Table 4.2 Inflammatory factors from PDL in response to OTM.
In vitro studies (stimulated by mechanical stress) | In vivo studies |
---|---|
Prostaglandin E2 (PGE2) | Prostaglandin E2 (PGE2) |
cAMP | cAMP, cGMP |
IL‐1β | IL‐1α |
IL‐6 | IL‐6 |
TNF‐α | |
RANKL | RANKL |
MMP‐1, 2 | MMP‐1, 2, 3, 8, 9, and 13 |
CGRP and SP |
DAMPs
Inflammation is usually defined as a complex biological response to harmful stimuli aimed to protect or to restore the homeostasis of a given organism. Considering that the inflammatory process is generally associated with infectious conditions, the term aseptic (or sterile) inflammation was created to describe specifically the responses generated by trauma, damaged cells, or irritants in the absence of any microorganisms.

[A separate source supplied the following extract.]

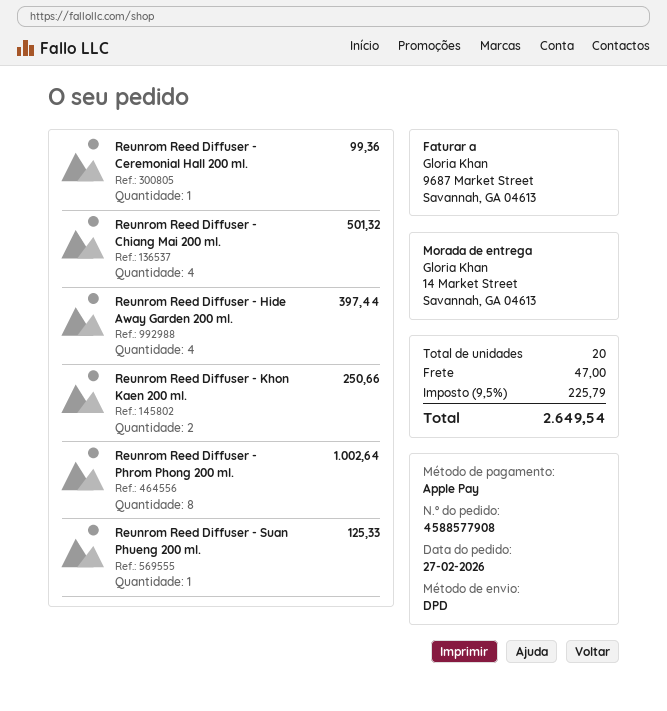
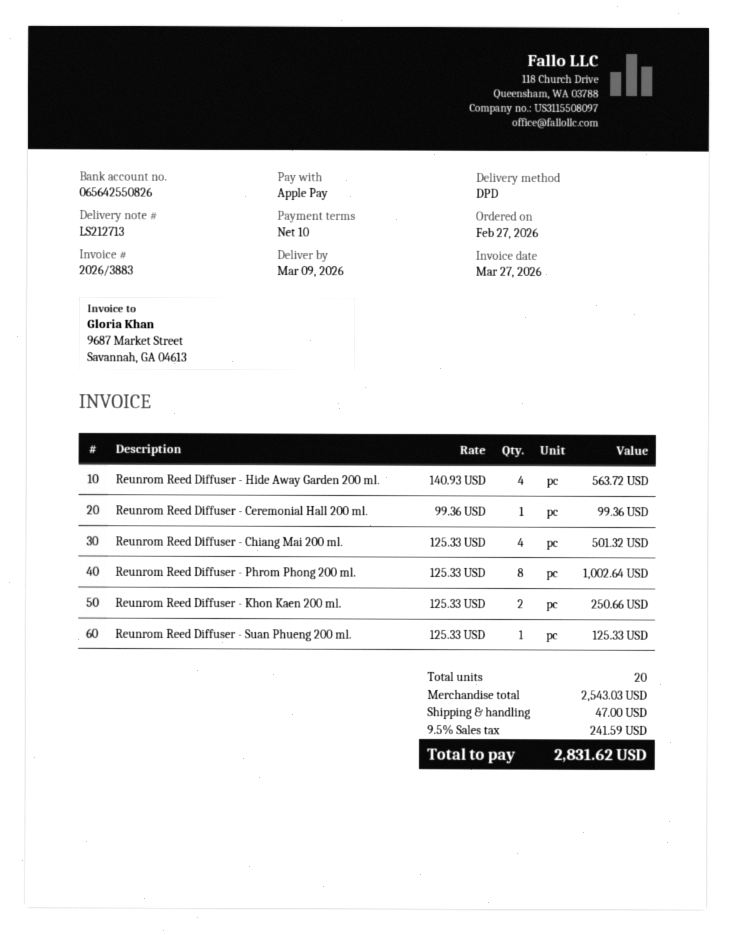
Reunrom Reed Diffuser - Hide Away Garden 200 ml.: 4 for 397.44 -> 4 for 563.72
tax: 9.5% = 225.79 -> 9.5% = 241.59
total: 2649.54 -> 2831.62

Indeed, the recent discovery of the DAMPs system rejuvenated the concept of aseptic inflammation, which has gained increasing attention from the scientific community in recent times (Chen and Nunez, 2010; McDonald et al., 2010). The DAMPs comprise a series of endogenous molecules (previously called “danger patterns,” “alarmins,” or “endokines”) released upon cellular stress, injury, or tissue damage and are capable of triggering an inflammatory response and mediate tissue repair (Chen and Nunez, 2010). DAMPs’ effects are mediated by their binding to pattern recognition receptors (PRRs), such as the TLRs or NLRs. While the PRRs were originally identified as responsible for the microbial detection, the discovery of DAMPs/PRRs binding provided a key molecular basis to understand the trigger behind aseptic inflammatory response (Chen and Nunez, 2010; McDonald et al., 2010).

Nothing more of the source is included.